You could write and run any program on that kind of computer with a general purpose OS, and the operating systems we use today were written by teams of very clever people only a few decades in the past who were quick to think about this.
Programs stored on your computer could be ran from the shell, and you could easily write your own simple ones to do more complicated calculations like factorials. You could start trying to do things like give a very precise estimate for pi based on a mathematical series by writing a computer program. Again, computers are basically calculators and any kind of calculator you can find that makes you not have to manually add stuff on bits of paper is arguably a kind of computer.
These computers were the best kind of calculators ever invented, though. They were a cutting edge technology that a kind of scientist with coding skills could use to run complicated calculations. This was the start of “computer labs” and “computer scientists” that were glorified coders, but not glorified engineers.
If we go back to what this kind of computer looks like internally, a computer lab was only actually one computer. The computer was made from huge stacks of towers of circuits that were connected and did different things. The computer would have rows of different early keyboards with outdated cables paired with old screens that only displayed monochrome text to people sat at desks doing maths.
If you were an early computer scientist and what you cared about was doing mathematical and scientific calculations, this is what computing was like in around the 70s (I think).
There weren’t any videogames or consoles that anyone cared about. A pong console or Atari were available around this time, but very few if any people actually enjoyed playing them.
If you’ve ever seen the Angry Video Game Nerd, or AVGN, (especially his early videos) on Youtube, he introduced these kinds of computers to a far younger generation. His videos show what it’s like to play games on them. Kids with more advanced consoles would watch him to see what playing videogames was originally like.
AVGN amused the vast majority of people in his target audience just by showing these games and cussing at them while trying to play. The videos were in a way set in the 70s, and his humour in the early AVGN videos was about complaining about gaming in the 70s and early 80s. He’s a collector of old computers who acts out what it would be like to live in a time where that was your computer. You could even think of his persona as being a computer scientist who only had digital videogame machines (a limited form of computer) and couldn’t do anything he wanted on them.
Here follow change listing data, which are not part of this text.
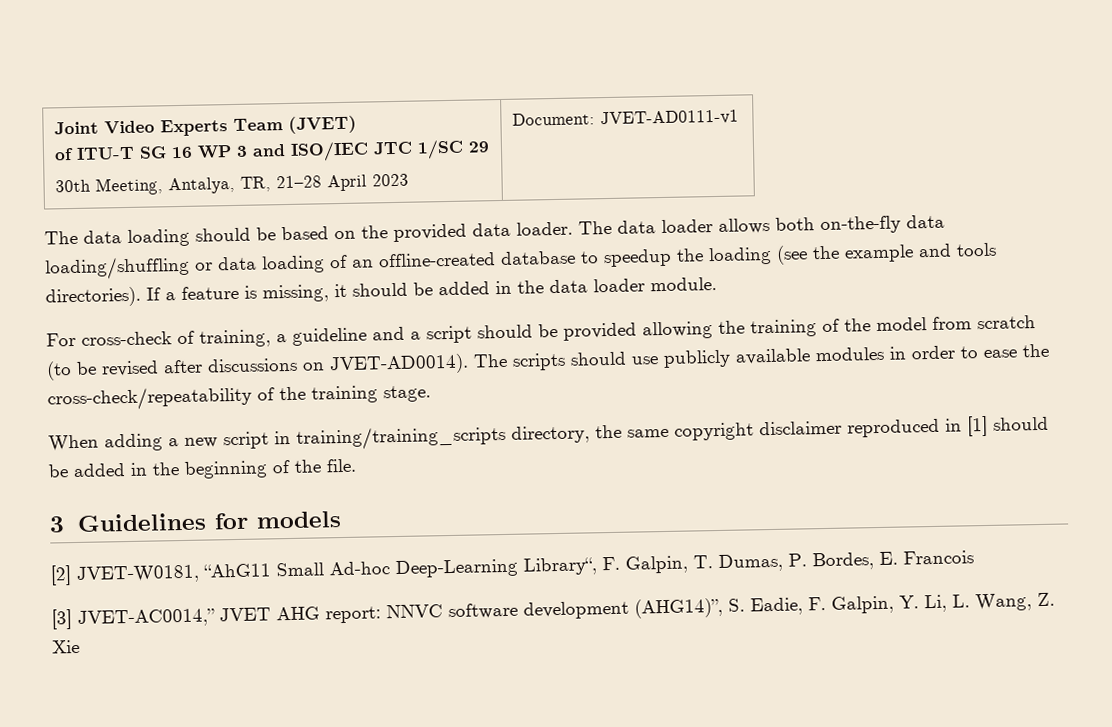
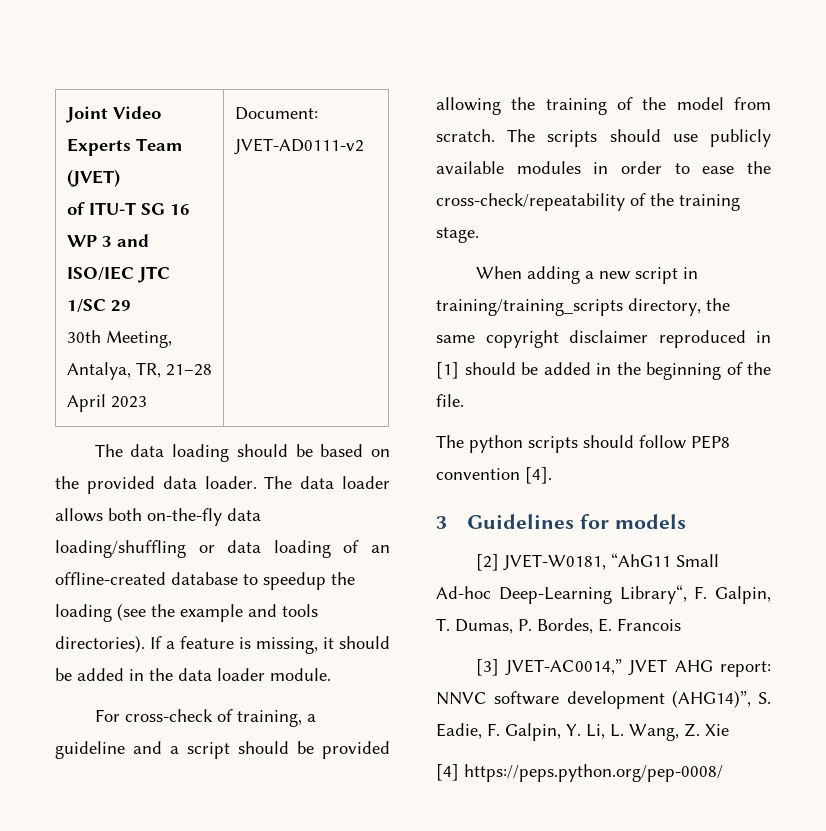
  Joint Video Experts Team (JVET)
  of ITU-T SG 16 WP 3 and ISO/IEC JTC 1/SC 29
- 30th Meeting, Antalya, TR, 21–28 April 2023 | Document: JVET-AD0111-v1
+ 30th Meeting, Antalya, TR, 21–28 April 2023 | Document: JVET-AD0111-v2
- For cross-check of training, a guideline and a script should be provided allowing the training of the model from scratch (to be revised after discussions on JVET-AD0014).
+ For cross-check of training, a guideline and a script should be provided allowing the training of the model from scratch.
+ The python scripts should follow PEP8 convention [4].
+ [4] https://peps.python.org/pep-0008/

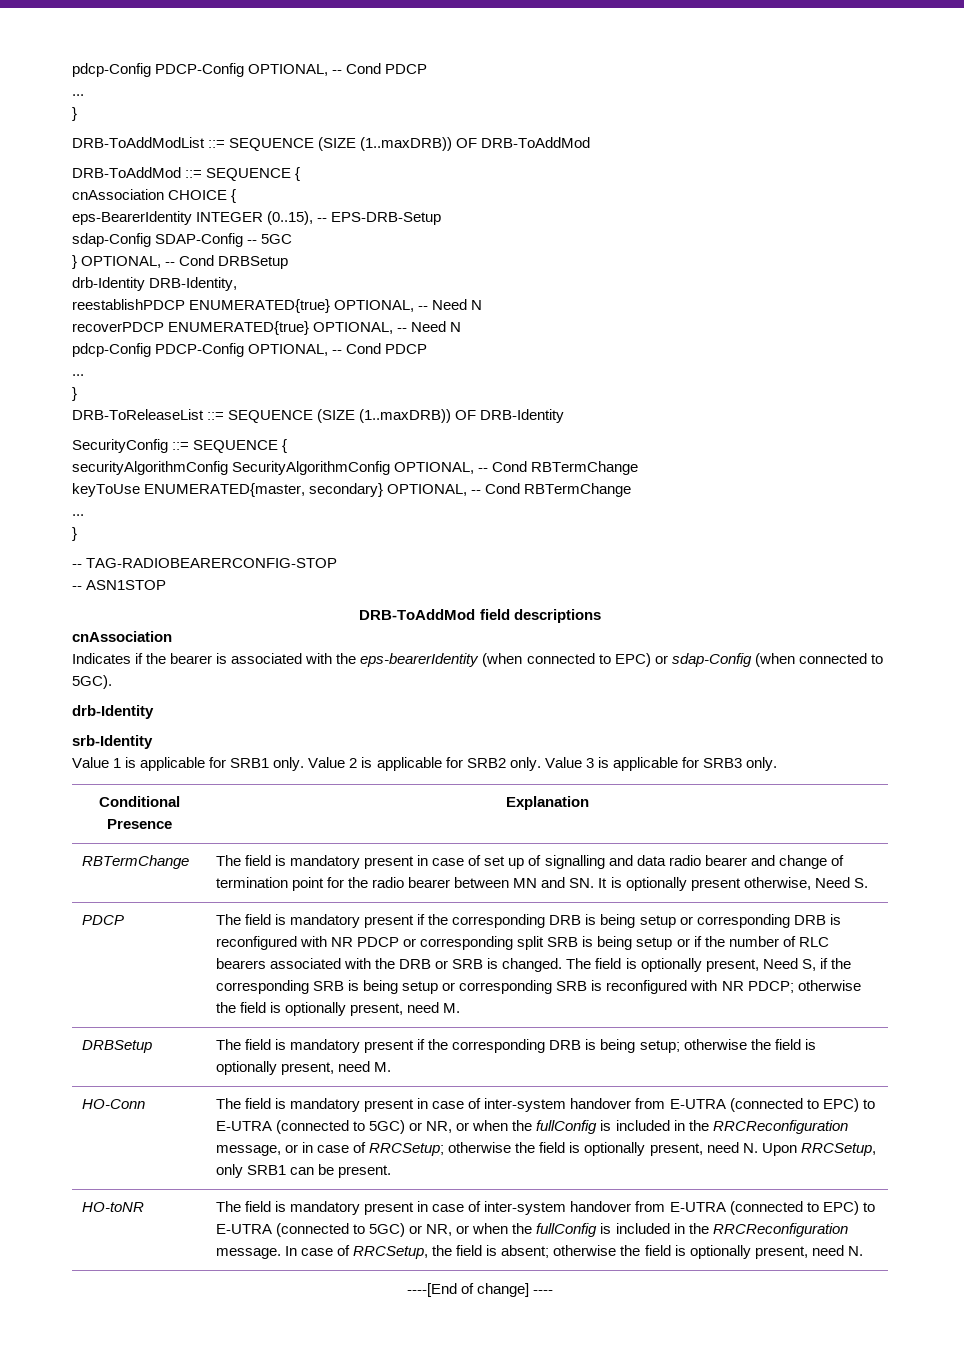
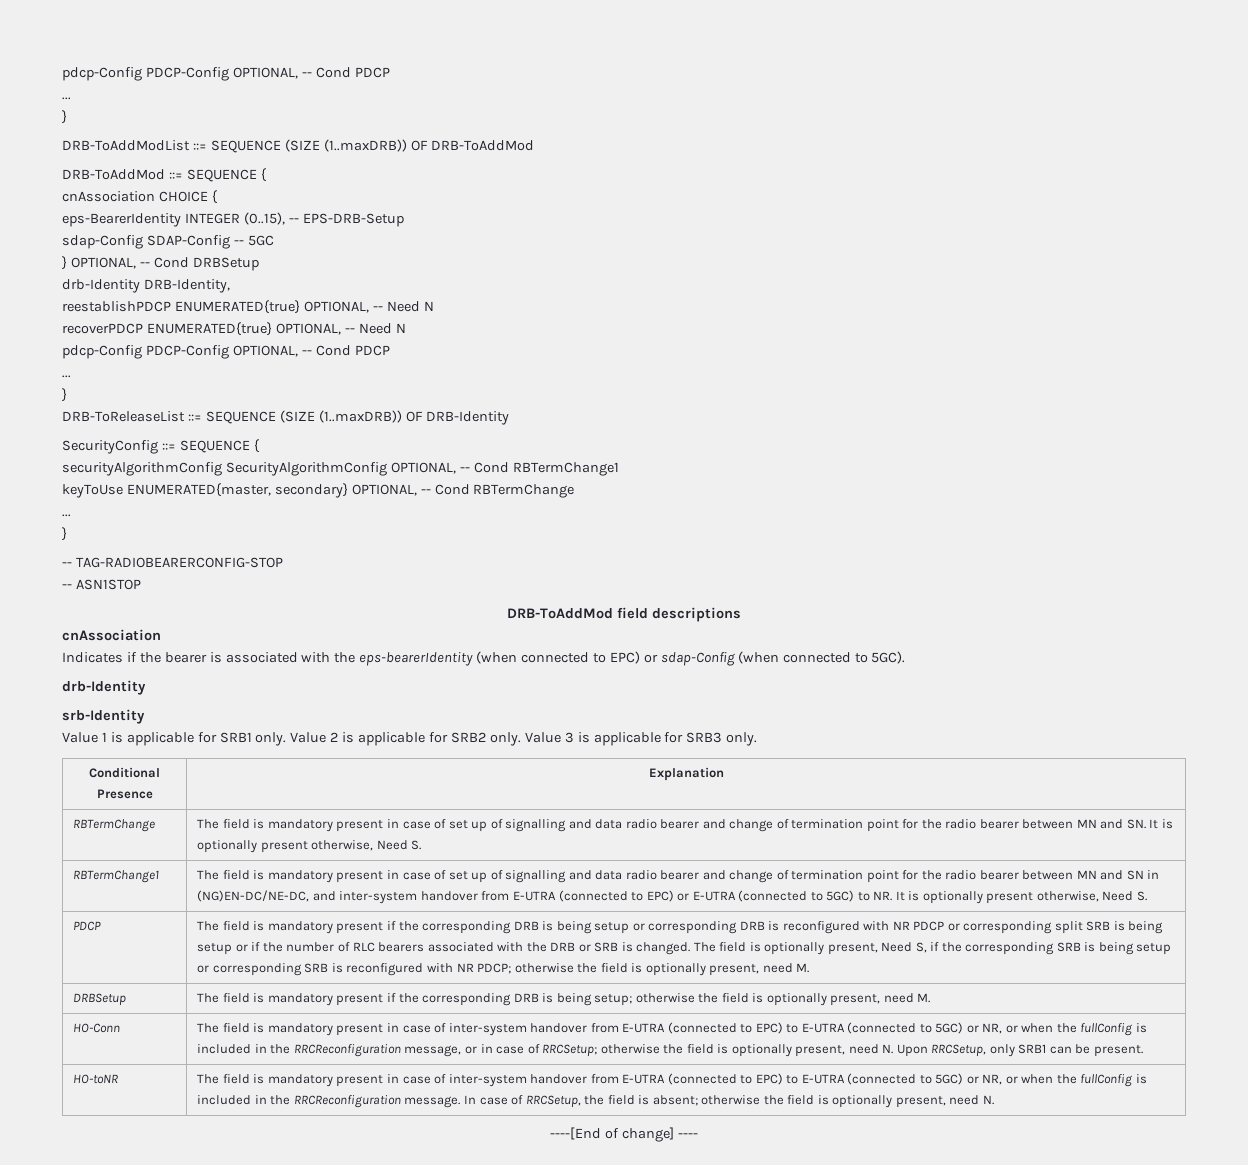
- securityAlgorithmConfig SecurityAlgorithmConfig OPTIONAL, -- Cond RBTermChange
+ securityAlgorithmConfig SecurityAlgorithmConfig OPTIONAL, -- Cond RBTermChange1
+ RBTermChange1 | The field is mandatory present in case of set up of signalling and data radio bearer and change of termination point for the radio bearer between MN and SN in (NG)EN-DC/NE-DC, and inter-system handover from E-UTRA (connected to EPC) or E-UTRA (connected to 5GC) to NR. It is optionally present otherwise, Need S.

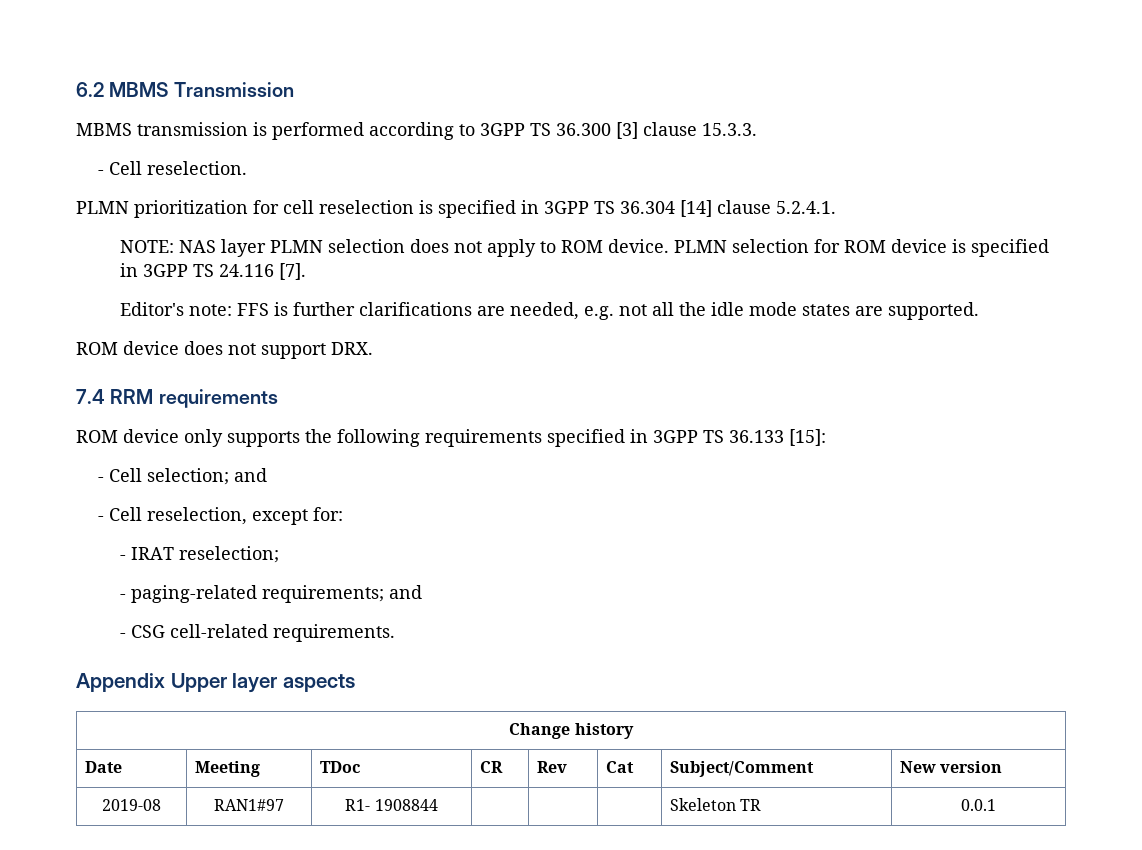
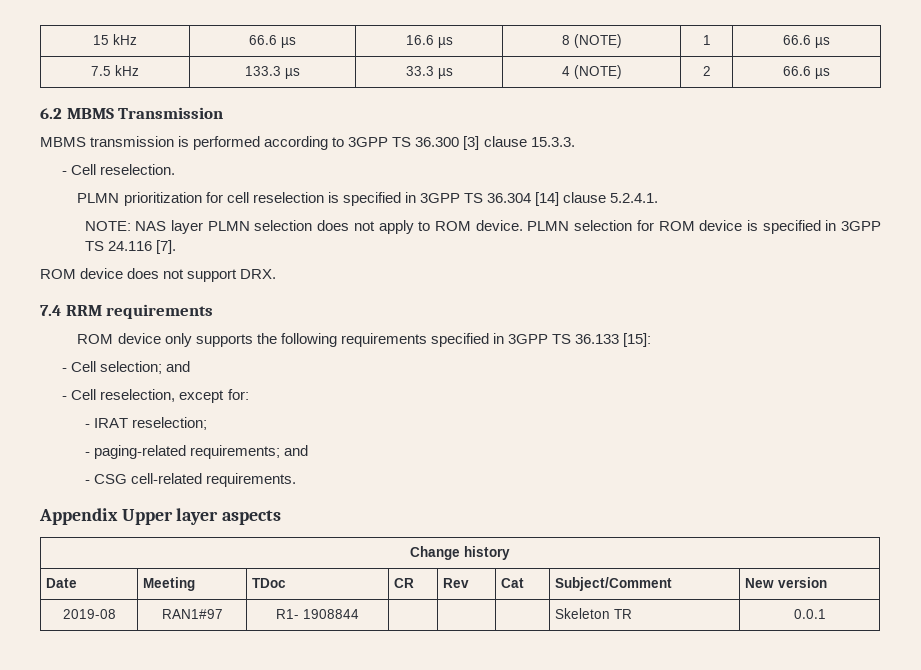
+ 15 kHz | 66.6 µs | 16.6 µs | 8 (NOTE) | 1 | 66.6 µs
+ 7.5 kHz | 133.3 µs | 33.3 µs | 4 (NOTE) | 2 | 66.6 µs
- Editor's note: FFS is further clarifications are needed, e.g. not all the idle mode states are supported.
But for all the computer scientists had, computer labs had no graphics. Early consoles had graphics. The advantage of a computer scientist’s computer was that you could write out calculations to do and make your own programs.
Most consoles AVGN shows from around the 70s or early 80s were not general purpose computers at all. They didn’t run an operating system or kernel, really.
From there, we can get to a “modern computer” that “feels like magic” easily. You could do the same things even if your computer was huge as you could on an actual modern laptop. It would be way slower because of the less intricate and fast-running circuitry, but the modern fully general purpose computer that does almost anything you want it to is quite trivial to make from this point given the time.
What we actually want is a general purpose computer that’s almost just like what we have today. It should be able to program stuff AND render graphics. How this actually happened in computing history started with Unix, and parts of Unix are still a standard on almost every computer used today that’s hard to ever change.